Nascemos em uma sociedade que discrimina pessoas, que é cheia de conceitos errados. Crescemos acreditando que esse é o correto, pois são comportamentos que vemos à nossa volta. Que estão na TV, nos livros, nos filmes, nas novelas, na publicidade, nas falas e nas ações das pessoas com quem convivemos.

Seguimos reproduzindo o que aprendemos, sem refletir. Às vezes, precisamos que alguém nos aponte o que está errado para que consigamos enxergar os erros. Às vezes, nem assim conseguimos vê-los, porque não que- remos ver. É difícil aceitar que pessoas que amamos nos ensinaram coisas tão erradas. Mas podemos aprender e entender que elas apenas reproduziram o que aprenderam, como nós também fizemos por muito tempo.
 
Nos falta ver o mundo com mente de principiante. Com a percepção atenta do momento presente, sem julgamento, com curiosidade e aceitação. Mente de principiante é olhar as coisas como se fosse a primeira vez. Quando a gente olha a vida com mente de principiante, conseguimos ser mais leves. Deixamos os preconceitos de lado e abrimo-nos para o mundo.
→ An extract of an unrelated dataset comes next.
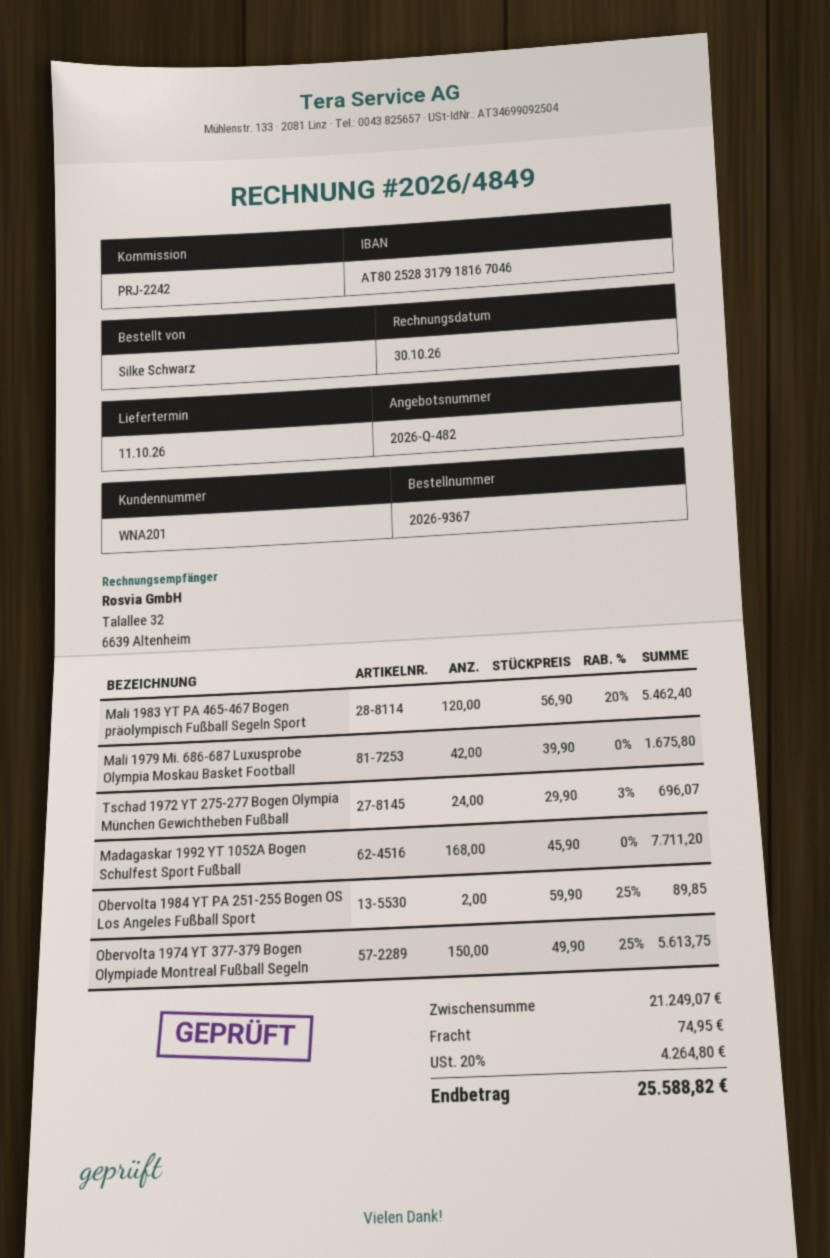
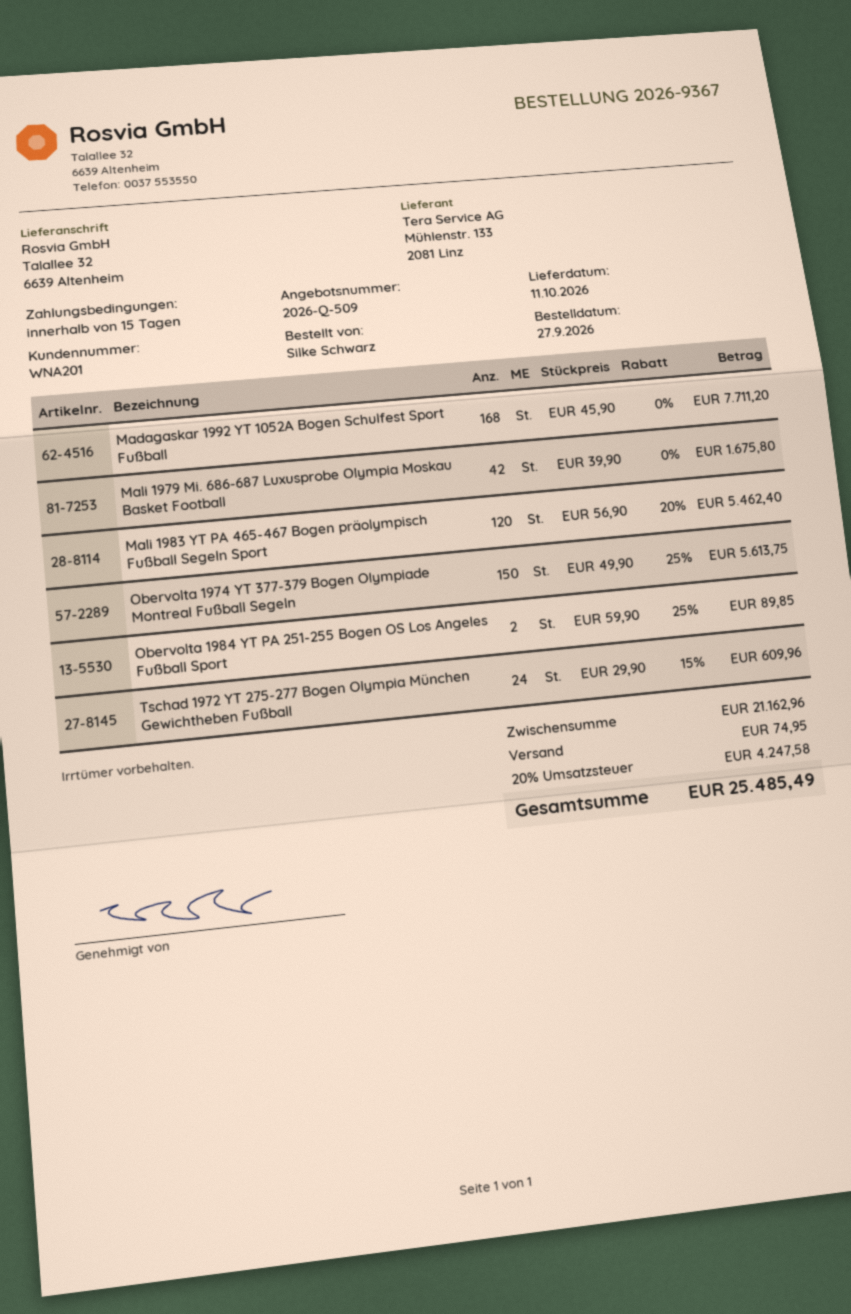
quote number: 2026-Q-482 -> 2026-Q-509
Tschad 1972 YT 275-277 Bogen Olympia München Gewichtheben Fußball: 24 x 29.90 - 3% = 696.07 -> 24 x 29.90 - 15% = 609.96
subtotal: 21249.07 -> 21162.96
tax: 20% = 4264.80 -> 20% = 4247.58
total: 25588.82 -> 25485.49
É com mente de principiante que tento apresentar o mundo ao meu filho. Como mãe, me vejo na obrigação de ver o mundo com os olhos de quem ainda tem muito a aprender.

É preciso viver desaprendendo.

Desaprendi com a maternidade que filho não vem do jeito que planejamos. Filho é uma caixinha de surpresas, que o filho que a gente idealizou não existe, e a gente ama o que vem, do jeito que vier. E que quando temos filhos a gente aceita o pacote completo.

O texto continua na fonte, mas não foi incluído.